Millennials. So many of us see them as lazy, naïve, un-motivated “Me-Me-Me” kinds of human beings who somehow threaten to bring the world to an apocalyptic end – all while taking a selfie.

But from all I’ve ever seen, it’s the Millennials, the 20-year-olds and 30-year-olds — and to think of it, the 40-year-olds — of any time who are at the forefront of societal change.

I mean, Thomas Jefferson was thinking, “Life, liberty and the pursuit of happiness” when he was 33.

On behalf of the Lakota Sioux people, Sitting Bull — a spring chicken at the time, and being no Tonto — said to the powers-that-be: “Reservations? I don’t think so!”

My personal heroes, when it comes to fighting for equality, sure were on the young side.

Frederick Douglass freed himself from slavery in his 20s, and wrote about it and spoke across racial and ideological divides to end such human bondage.

Photo credit: Pixabay

Sojourner Truth did likewise in her 20s, and went on to seek voting rights for women, saying in “Ain’t I a Woman:”

“If the first woman God ever made was strong enough to turn the world upside down all alone, these women (those at a Women’s Rights Conference) together ought to be able to turn it back, and get it right side up again! And now they is asking to do it, the men better let them.”

My main woman, Harriet Tubman, left her “massa” to do without her, as Frederick and Sojourner had, at age 29, joining the Underground Railroad to which poet, Eloise Greenfield, wrote:

“Nineteen times she went back South
To get three hundred others
She ran for her freedom nineteen times
To save Black sisters and brothers ….

There’s no end to what young people have done in pursuits of dignity.

Susan B. Anthony, at age 17, worked against slavery; Elizabeth Cady Stanton helped organize the first women’s rights convention in 1848 when she was 35 — Cesar Chavez’s age when he infused “Sí, se puede” attitudes as a mantra in farm workers’ lives; Frank Kameny, at about 36 years of age, made gay rights a cause in his day …

Martin Luther King, who taught us how to love and dream, and Malcolm X, who taught us the truth step by step, left us at the tender age of 39, after many years of trying to civilize our country …

James Baldwin was 29 when he gave us much-needed insights into race, spirituality, and humanity in “Go Tell it on the Mountain,” his first novel …

Rosa was barely in her 40s when she refused to give up her seat on the bus …

Gloria Steinem was still in her 30s when she and other women got Ms. Magazine underway, lending her crisp, smart writing style to its uplifting pages …

John Lewis had his young skull fractured on a “Right to Vote” march from Selma to Montgomery on “Bloody Sunday” and went on to Congress where he remains today …

Linda Sarsour, a member in great standing in the millennial crowd, was one of the organizers of the Women’s March …

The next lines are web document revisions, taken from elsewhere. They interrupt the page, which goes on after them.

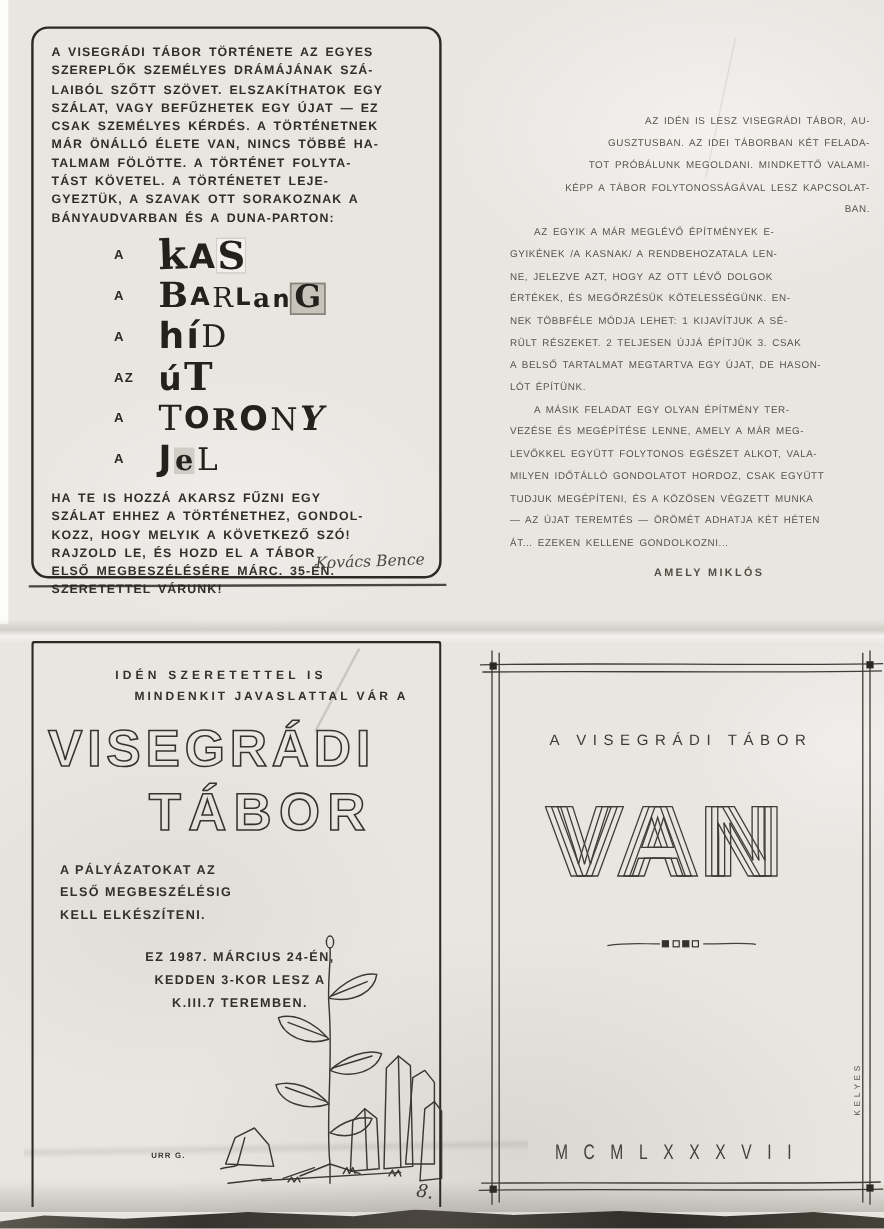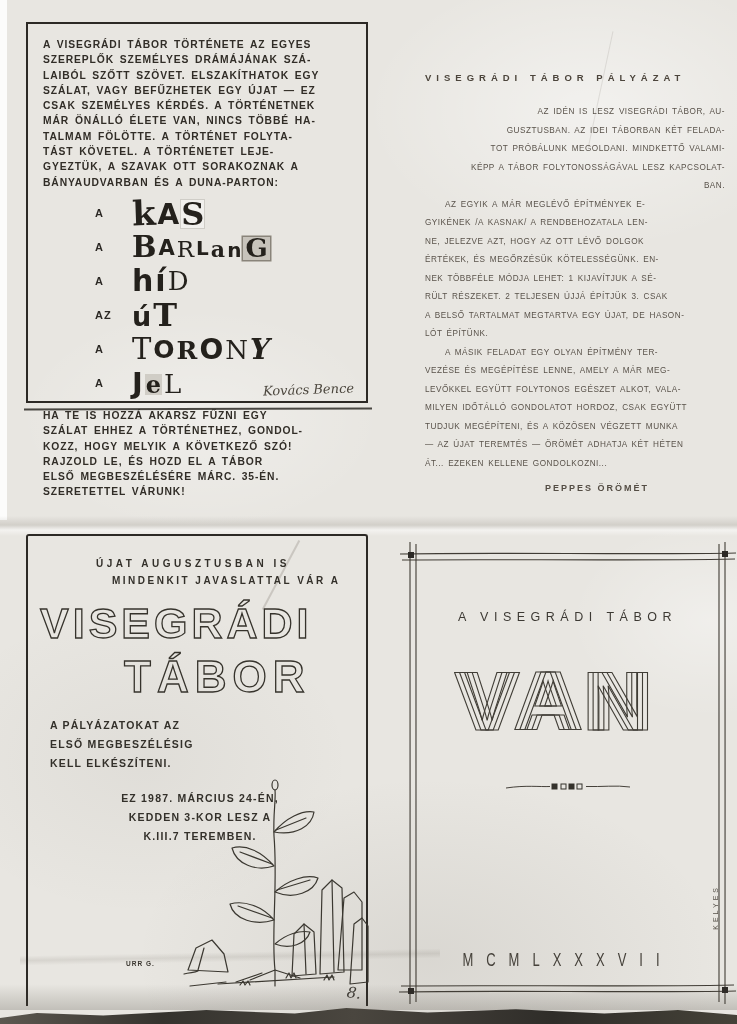--- a/index.html
+++ b/index.html
@@ -20,22 +20,22 @@
   #crease-low{left:20px;top:952px;width:420px;height:10px;
     background:linear-gradient(to bottom, transparent, rgba(110,104,94,.14) 50%, transparent);transform:rotate(-1deg);}
   #edge-left{left:0;top:0;width:7px;height:520px;background:rgba(255,255,255,.85);}
   #bottom-shade{left:0;top:984px;width:737px;height:26px;
     background:linear-gradient(to bottom, transparent, rgba(80,75,66,.25));}
   #bottom-band{position:absolute;left:0;bottom:0;width:737px;height:20px;
     background:linear-gradient(to right,#5c5850,#35332e 22%,#4a463f 48%,#2f2d29 75%,#454238);
     clip-path:polygon(0 70%,5% 45%,14% 58%,28% 30%,40% 48%,47% 20%,58% 42%,70% 26%,82% 48%,92% 30%,100% 55%,100% 100%,0 100%);}
 
   
-  #panel-a{position:absolute;left:26px;top:22px;width:342px;height:381px;
-    border:2.5px solid #2c2925;border-radius:0;box-sizing:border-box;
+  #panel-a{position:absolute;left:26px;top:22px;width:342px;height:460px;
+    border:2.5px solid #2c2925;border-radius:14px;box-sizing:border-box;
     padding:13px 13px 0 15px;color:#312d27;}
   #panel-a::after{content:"";position:absolute;left:-4px;right:-6px;bottom:-9px;height:2px;
     background:#2c2925;opacity:.85;transform:rotate(-.2deg);}
   .hand{font-weight:600;letter-spacing:.9px;word-spacing:2px;white-space:pre-line;}
   #panel-a .hand{font-size:10.3px;line-height:15.3px;}
   #word-list{margin:6px 0 4px 52px;}
   .word-row{display:flex;align-items:center;height:34px;}
   .article{width:36px;font-size:11px;font-weight:700;letter-spacing:1px;color:#2c2925;}
   .collage{display:inline-flex;align-items:baseline;color:#24211c;}
   .collage .ch{display:inline-block;line-height:.9;margin:0 1px;}
@@ -185,46 +185,45 @@
     <div class="hand" id="outro">HA TE IS HOZZÁ AKARSZ FŰZNI EGY
 SZÁLAT EHHEZ A TÖRTÉNETHEZ, GONDOL-
 KOZZ, HOGY MELYIK A KÖVETKEZŐ SZÓ!
 RAJZOLD LE, ÉS HOZD EL A TÁBOR
 ELSŐ MEGBESZÉLÉSÉRE MÁRC. 35-ÉN.
 SZERETETTEL VÁRUNK!</div>
     <div id="sig-a">Kovács Bence</div>
   </div>
 
   <div id="panel-b">
-    <div id="heading-b">VISEGRÁDI TÁBOR PÁLYÁZAT</div>
     <p class="first">AZ IDÉN IS LESZ VISEGRÁDI TÁBOR, AU-
 GUSZTUSBAN. AZ IDEI TÁBORBAN KÉT FELADA-
 TOT PRÓBÁLUNK MEGOLDANI. MINDKETTŐ VALAMI-
 KÉPP A TÁBOR FOLYTONOSSÁGÁVAL LESZ KAPCSOLAT-
 BAN.</p>
     <p class="indent">AZ EGYIK A MÁR MEGLÉVŐ ÉPÍTMÉNYEK E-
 GYIKÉNEK /A KASNAK/ A RENDBEHOZATALA LEN-
 NE, JELEZVE AZT, HOGY AZ OTT LÉVŐ DOLGOK
 ÉRTÉKEK, ÉS MEGŐRZÉSÜK KÖTELESSÉGÜNK. EN-
 NEK TÖBBFÉLE MÓDJA LEHET: 1 KIJAVÍTJUK A SÉ-
 RÜLT RÉSZEKET. 2 TELJESEN ÚJJÁ ÉPÍTJÜK 3. CSAK
 A BELSŐ TARTALMAT MEGTARTVA EGY ÚJAT, DE HASON-
 LÓT ÉPÍTÜNK.</p>
     <p class="indent">A MÁSIK FELADAT EGY OLYAN ÉPÍTMÉNY TER-
 VEZÉSE ÉS MEGÉPÍTÉSE LENNE, AMELY A MÁR MEG-
 LEVŐKKEL EGYÜTT FOLYTONOS EGÉSZET ALKOT, VALA-
 MILYEN IDŐTÁLLÓ GONDOLATOT HORDOZ, CSAK EGYÜTT
 TUDJUK MEGÉPÍTENI, ÉS A KÖZÖSEN VÉGZETT MUNKA
 — AZ ÚJAT TEREMTÉS — ÖRÖMÉT ADHATJA KÉT HÉTEN
 ÁT...  EZEKEN KELLENE GONDOLKOZNI...</p>
-    <div id="sig-b">PEPPES ÖRÖMÉT</div>
+    <div id="sig-b">AMELY MIKLÓS</div>
   </div>
 
   <div id="panel-c">
-    <div id="c-line1">ÚJAT AUGUSZTUSBAN IS</div>
+    <div id="c-line1">IDÉN SZERETETTEL IS</div>
     <div id="c-line2">MINDENKIT JAVASLATTAL VÁR A</div>
     <svg id="c-title-svg" width="330" height="112">
       <g fill="none" stroke="#36332c" stroke-width="1.3" font-family="Liberation Sans, sans-serif" font-weight="bold">
         <text x="4" y="42" font-size="43" style="letter-spacing:4px">VISEGRÁDI</text>
         <text x="88" y="96" font-size="44" style="letter-spacing:6px">TÁBOR</text>
       </g>
     </svg>
     <div id="c-body">
       <p>A PÁLYÁZATOKAT AZ
 ELSŐ MEGBESZÉLÉSIG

Our millennials are equally as talented and committed to doing what needs to be done when it comes to making a better world. Kendrick Lamar, one of today’s Hip-Hop millennials, illustrates just how far we still have to go to realize Jeffersonian ideals of all men being “created equal” in a four-four rap beat:

“Can’t let the government tell me how my future looking
I’m on Rosecrans & Central trying to duck the central bookings.”

Robert Jones, Jr., creator of the social justice social media community Son of Baldwin, highlights Kendrick’s remarks with the following:

“We can disagree and still love each other, unless your disagreement is rooted in my oppression and denial of my humanity and right to exist.”

Teach, my young brother.

Oh, where would we be without these “Me-Me-Me” people out here keeping it real? Groups like “Black Lives Matter,” along with millennials of all colors and sexual identities, showed up in large numbers in solidarity with the Sioux at Standing Rock, vehemently protesting the laying of oil pipes that threaten the primary source of drinking water for around 10,000 indigenous Americans.

And, surely the spirit of Sitting Bull smiles down on these young people for standing up and saying “No” to our nation’s ongoing injustices.

Our freedom fighting heroes of the past would see these modern day activists as keepers of the faith: people who care; people who were enamored with the first “progressive” presidential candidate to come along in their young lives; people who are educated, internet savvy, comfortable in diverse settings; people who are coloring our population, making us look like the world at-large, taking leadership roles and starting businesses that my generation can’t begin to understand…

They’re everywhere I go, in large numbers: in the streets for Trayvon; at conferences dedicated to social justice; at the Occupy and Women’s and Immigration Marches…

They have my unconditional love in spite of my not fully understanding all that they’re about. Like I’ve never taken a single selfie, as I don’t comprehend the concept, but these millennial folks can take as many as they like. Because the truth is, in my view, they’re a beautiful sight to see. A picture of hope.